Self-esteem is what we think we’re worth. Self-worth is what we’re actually worth. The two don’t always match. Our estimate of our worth may have nothing to do with reality.
Self-esteem grows (or wilts) somewhat unreliably because it relies on our own efforts. We work hard at doing whatever makes us feel good about ourselves: getting approval from others, doing a job well, collecting good stuff. When we succeed our self-esteem soars; when we fail … well we all know that scenario. Linking our worth to what we can do raises our anxiety level and wears us out. But linking our worth to what God has done? That works much better. What has God done about worth? He’s given it to us. Our efforts can only produce self-esteem; it takes God’s efforts to produce self-worth.
Our efforts only produce self-esteem; it takes God’s efforts to produce self-worth. Self-worth is God’s gift, not our achievement.
I’m particularly drawn to God’s words about worth because, once I believed them, they changed my life. God says He’s made me in His image. That’s astonishing – the God who epitomizes worth has made me like Himself. That means I can stop working at getting worth. He’s done the same for you. That means you can stop working at getting worth. There’s no need for us to work for what’s already there.
Right at the beginning of the bible God tells us He’s made us like Himself:
What does it mean to bear the image of God? I can tell you more easily what it does not mean. It does not mean that God cloned Himself. We image-bearers don’t have God’s power or knowledge or ability to always be everywhere at once. And we (as easily observed) don’t always do what’s right. Omnipotence, omniscience, omnipresence, and never sinning belong to God, not to us. We don’t share any of those traits.
We resemble God in a different way. We share something God calls “spirit.” He defines Himself as spirit and defines us the same way. We are, at our core, like God – we both are spiritual beings.
The God who epitomizes worth has made us like Himself; He’s given us His image; He’s given us His unchanging, unfading, everlasting worth. That’s all well and good, this gift that God’s given us, but His gift does us no good until we believe it’s there. Belief is crucial.
Beliefs and Behavior
Few of us claim the reality that we all – every one of us – is made in the image of God. Even fewer believe that they have been given profound and dependable worth. What a loss, for what we believe about who we are profoundly shapes how we behave.
Until we believe we’re worthwhile, we’ll never stop guarding and grooming ourselves, never be free of our self-centered fantasies, and never start caring for others. Knowing who we really are gives us the confidence to pay attention to others; it lets us value “somebody besides me”; it allows us to love people (and to love God).

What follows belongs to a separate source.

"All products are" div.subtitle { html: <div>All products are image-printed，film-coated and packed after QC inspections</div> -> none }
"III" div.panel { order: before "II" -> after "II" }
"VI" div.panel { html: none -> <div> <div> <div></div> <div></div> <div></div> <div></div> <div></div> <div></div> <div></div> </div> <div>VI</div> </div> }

Being certain of our worth impacts everything we say and do and frees us from all kinds of errors. It frees us from the self-absorption that crowds out our awareness of others. It frees us from devaluing others when they disappoint us or offend us and keeps us from devaluing ourselves when we fail. It frees us from anxiously scanning our environment lest our flaws be exposed.
Our worth is solid, not because we do enough or have enough or are esteemed by others but because we’re esteemed by God. God has given us real worth. He has made us like Himself – like the best of the best. Worth doesn’t get any better than that.
So throw away self-esteem and embrace self-worth. (It’s always good to believe in what’s true.)
A Few Questions
- Does your sense of who you are at the core remind you of God?
- Can you separate what you do from who you are? If that’s difficult for you, I recommend two books: John Eldridge’s book, Waking the Dead, and a book I’ve written, Grappling with Your Identity.
- How about your sense of the people around you? Do they remind you of God?
- Think of someone who bothers you. Can you see behind their surface to the image-bearer hidden within? Are you willing to try? (See Honor Your Mother, Meeting Mom in Heaven, and Christian Hypocrisy for some ideas.)